An avid reader, creative cook, and long-time friend to people from all parts of the world, Love traveled extensively in India, Sweden, Italy and other European countries.
Coworker Ann Jensen, who worked with Love at the Engineering Library for eight years, recalls the enthusiasm and humanity Love brought to his job, and his positive affect on countless students, both as library users and as student library employees.
Love is survived by two sisters, Cathy Wyatt of Newport Beach, and Debbie Ward of Costa Mesa, and a brother, Thomas Love of Palos Verdes.
Contributions may be made to the AIDS food program where Love volunteered, Project Open Hand, Attn: Karen Boehnke, 730 Polk St., San Francisco, Calif., 94109.

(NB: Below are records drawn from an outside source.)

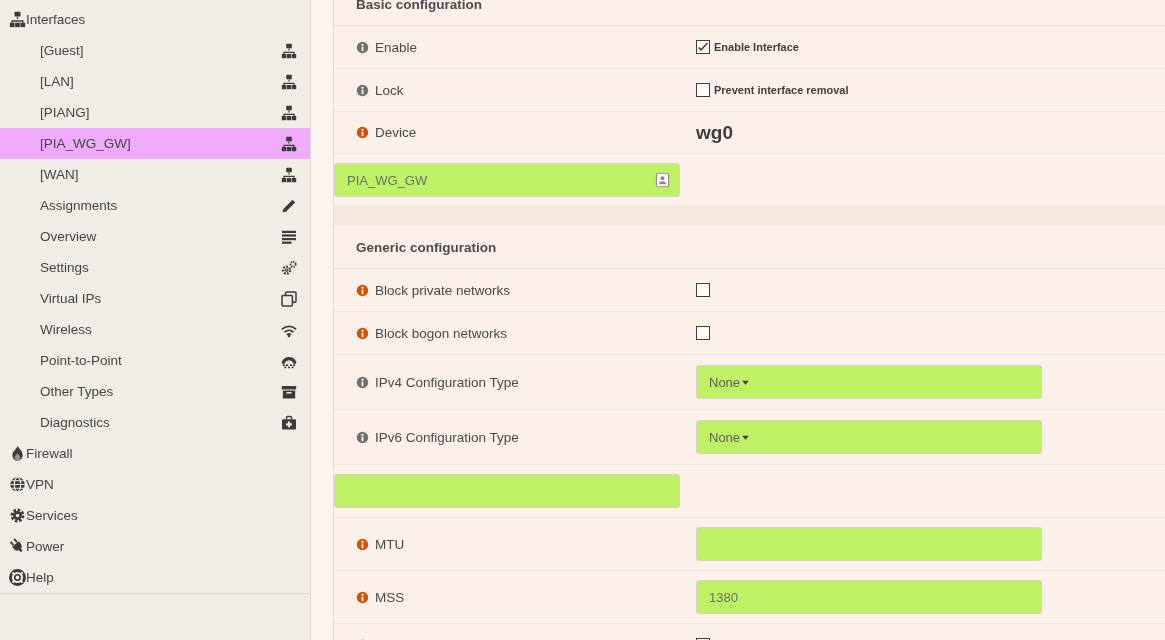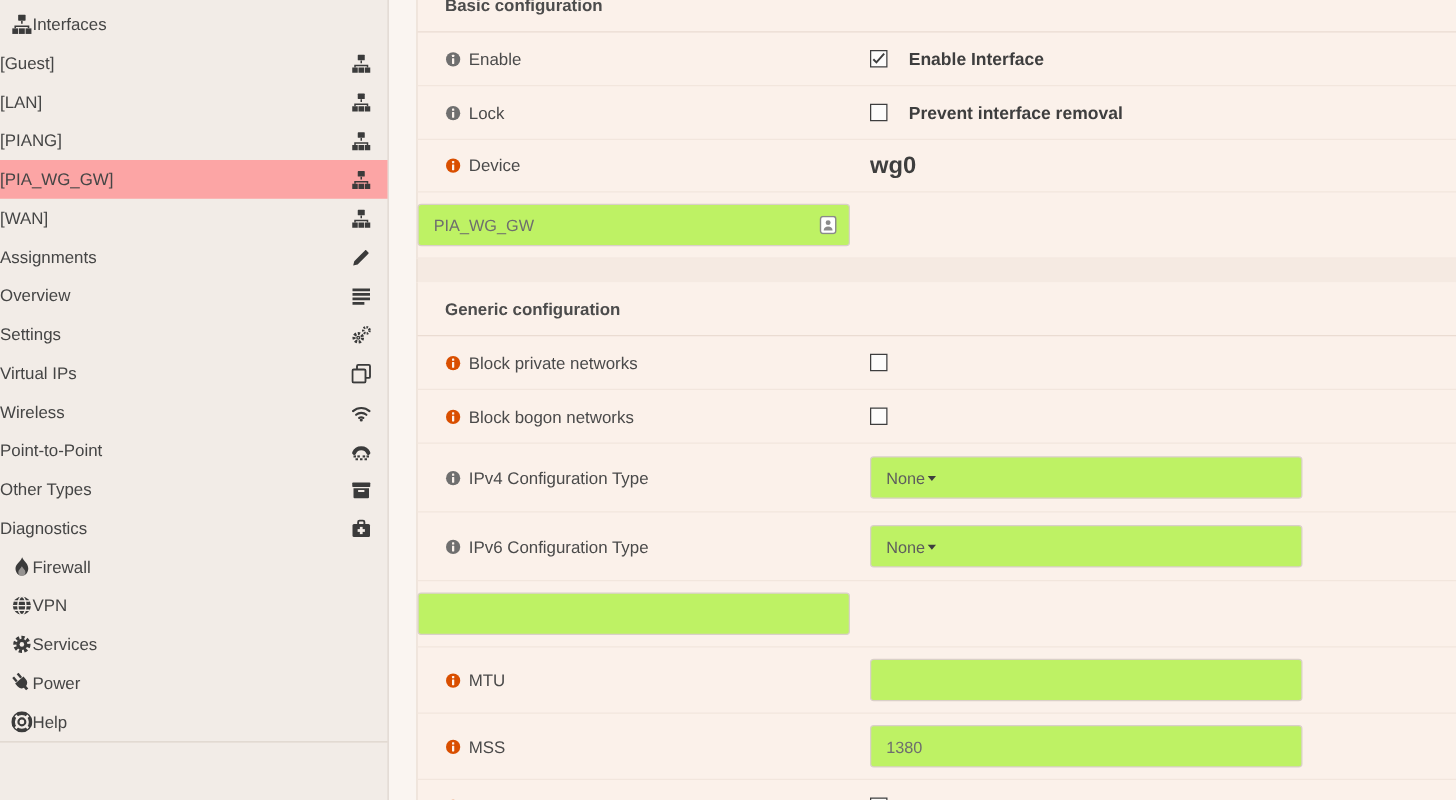"[Guest]" .side-item.sub { padding-left: none -> 40px }
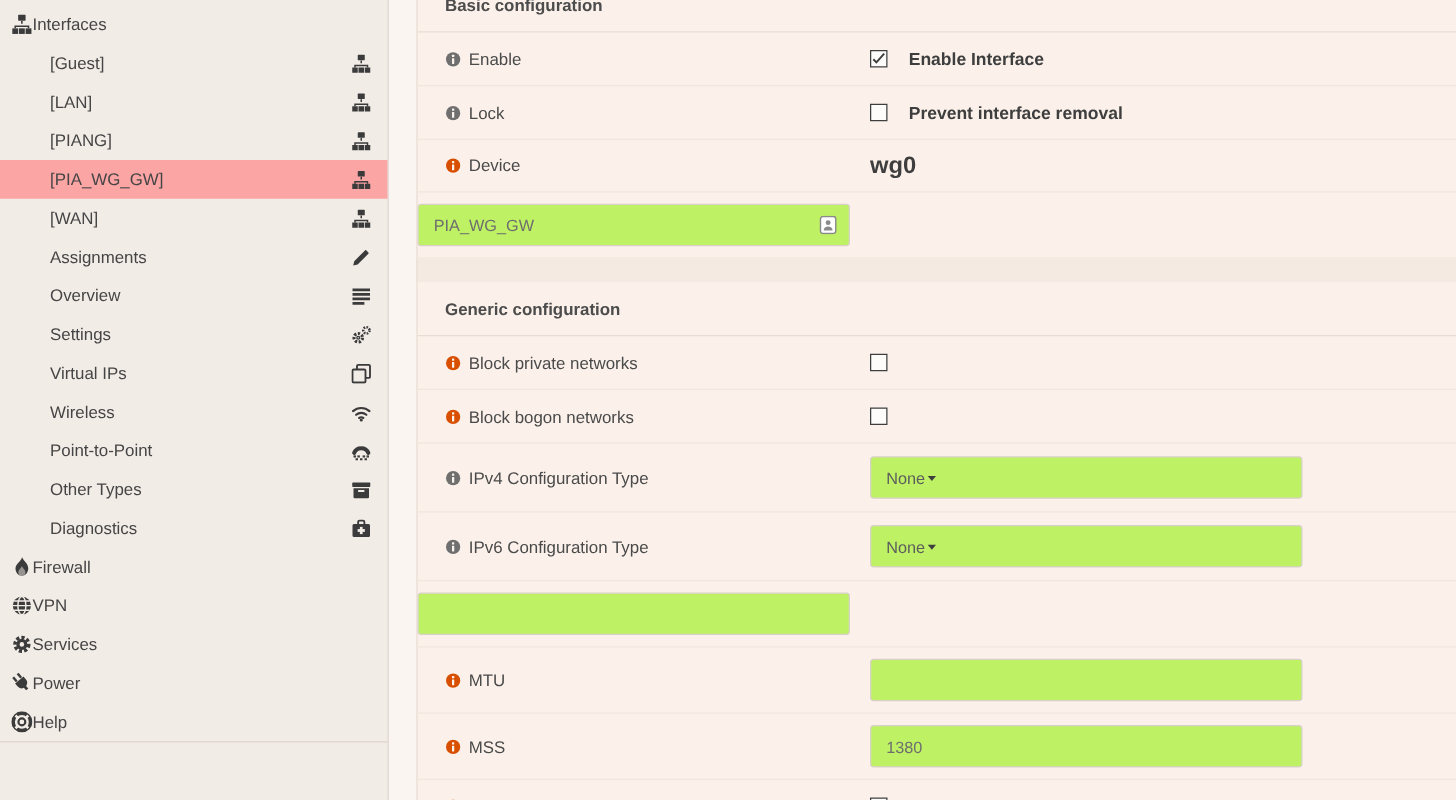"Enable Interface" .cb-label { font-size: 14px -> 11px; margin-left: 17px -> 4px }
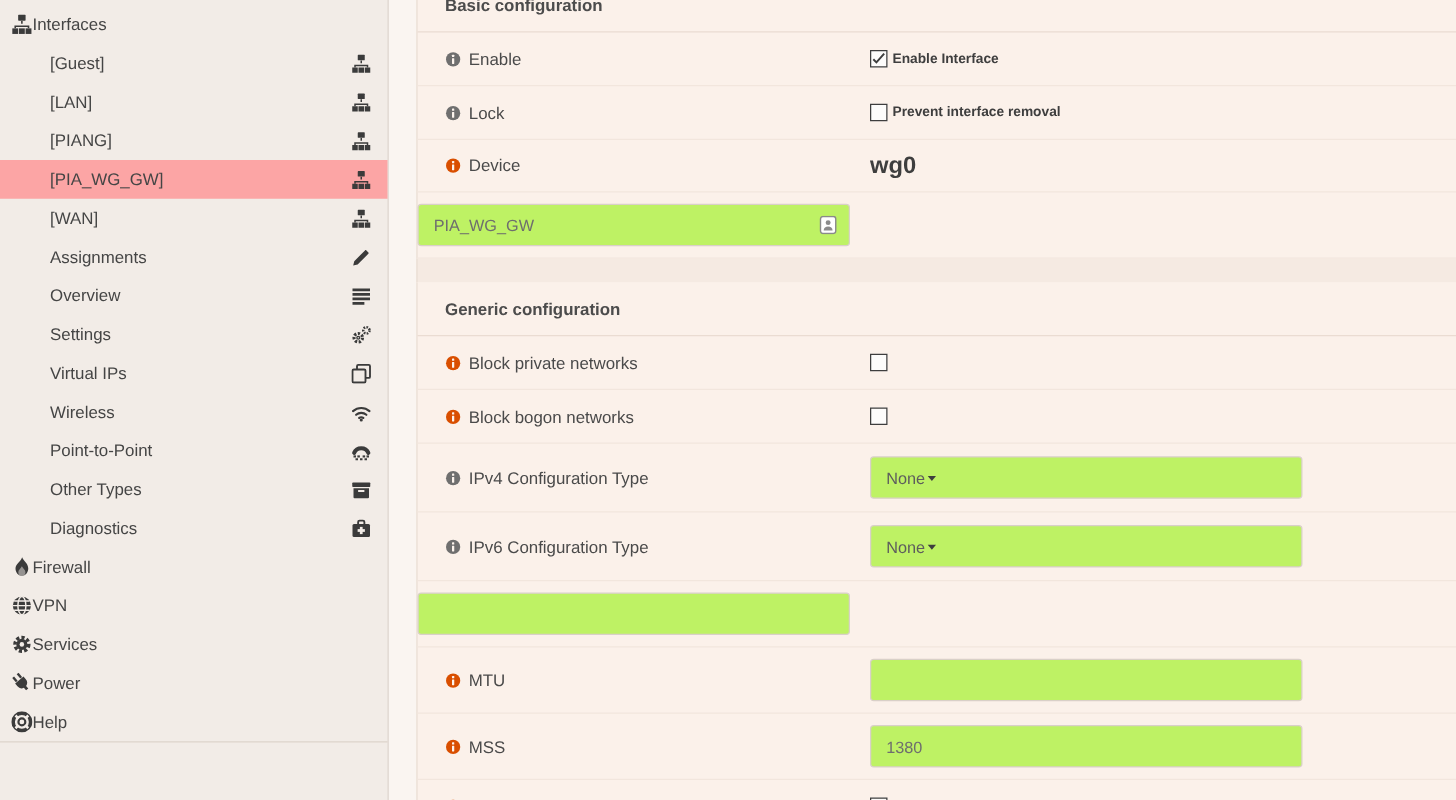"[PIA_WG_GW]" .side-item.active { background: #fca5a5 -> #f0abfc }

Emeritus Professor Leslie Lipson, an expert in political theory and comparative government who had a deep concern for societal ethics, died Aug. 11, of prostate cancer.
Lipson, who lived in Berkeley, was 87.
"Leslie Lipson was an important presence in the UC Berkeley Department of Political Science for more than three decades," said George Breslauer, dean of social science and a political science professor. "He wrote books on West European politics as well as political theory - books that reflected his commitment to combining in-depth empirical research with a concern for the great normative issues that face us in contemporary society. He was truly a scholar, a gentleman and a devoted and highly effective undergraduate teacher."
A naturalized U.S. citizen, Lipson was born in 1912 in London and educated at Oxford University, where he earned both his bachelor's and master's degrees. He received his doctorate from the University of Chicago.
Lipson joined the political science department in 1950 and retired in 1984. Twice during that time, undergraduate students voted him best teacher in the department. He was credited with fostering stronger faculty-student ties while he served as chairman of the department's undergraduate program from 1977 to 1980.
Throughout his career, Lipson received numerous honors and awards, including the Berkeley Citation.
Lipson is survived by his wife, Helen Fruchtman Lipson, of Berkeley; his son, David Lipson, of Mill Valley; and a granddaughter.
A memorial will be held at 4 p.m., Sunday, Sept.10, at the Faculty Club. The Leslie Lipson Scholarship for the Study of Humanistic Values and Social Policy, is being established in his honor.
Donations may be made to The Leslie Lipson Scholarship Fund, c/o Law Offices of David R. Lipson, One Maritime Plaza, Suite 400, San Francisco, Calif., 94111.